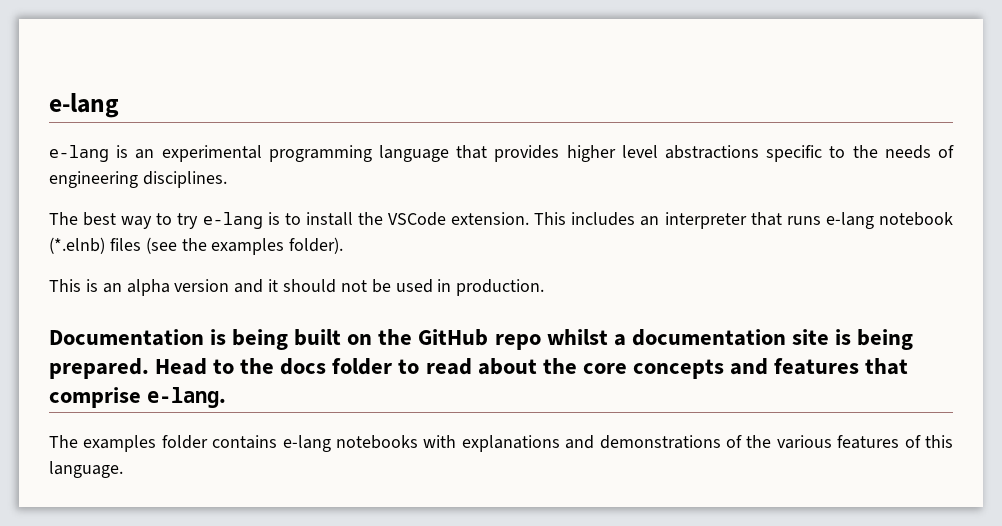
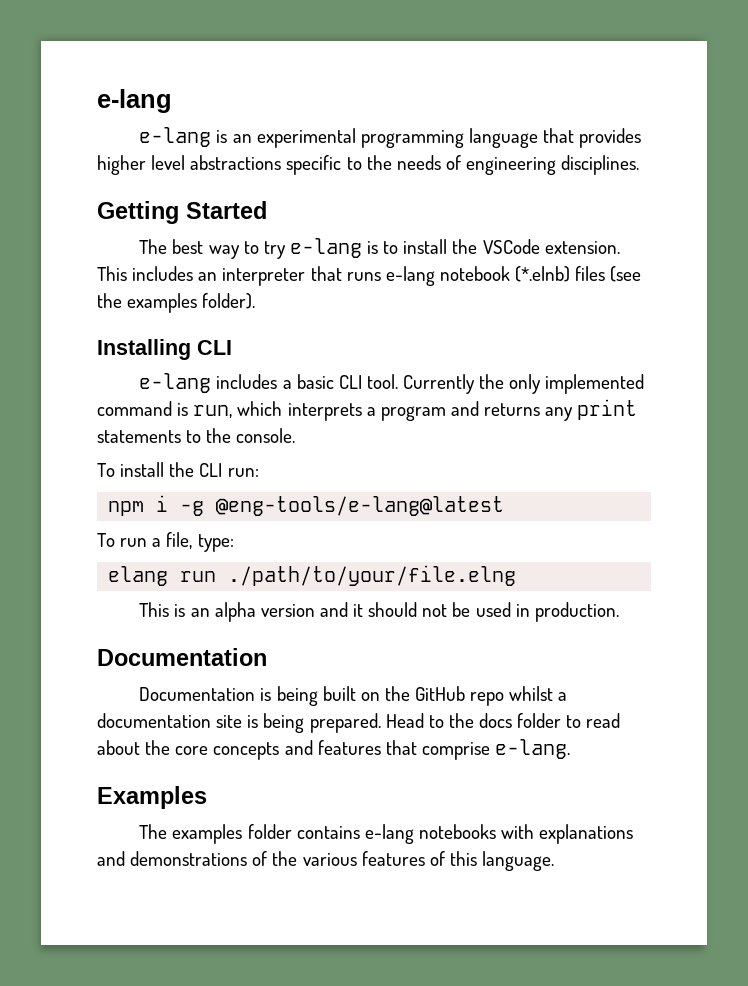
+ Getting Started
+ Installing CLI
+ e-lang includes a basic CLI tool. Currently the only implemented command is run, which interprets a program and returns any print statements to the console.
+ To install the CLI run:
+ npm i -g @eng-tools/e-lang@latest
+ To run a file, type:
+ elang run ./path/to/your/file.elng
  This is an alpha version and it should not be used in production.
+ Documentation
+ Examples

Goal of the exercise -> Please copy each line of the material that has the string "file" somewhere in it.

Output below ->
+ To run a file, type:
+ elang run ./path/to/your/file.elng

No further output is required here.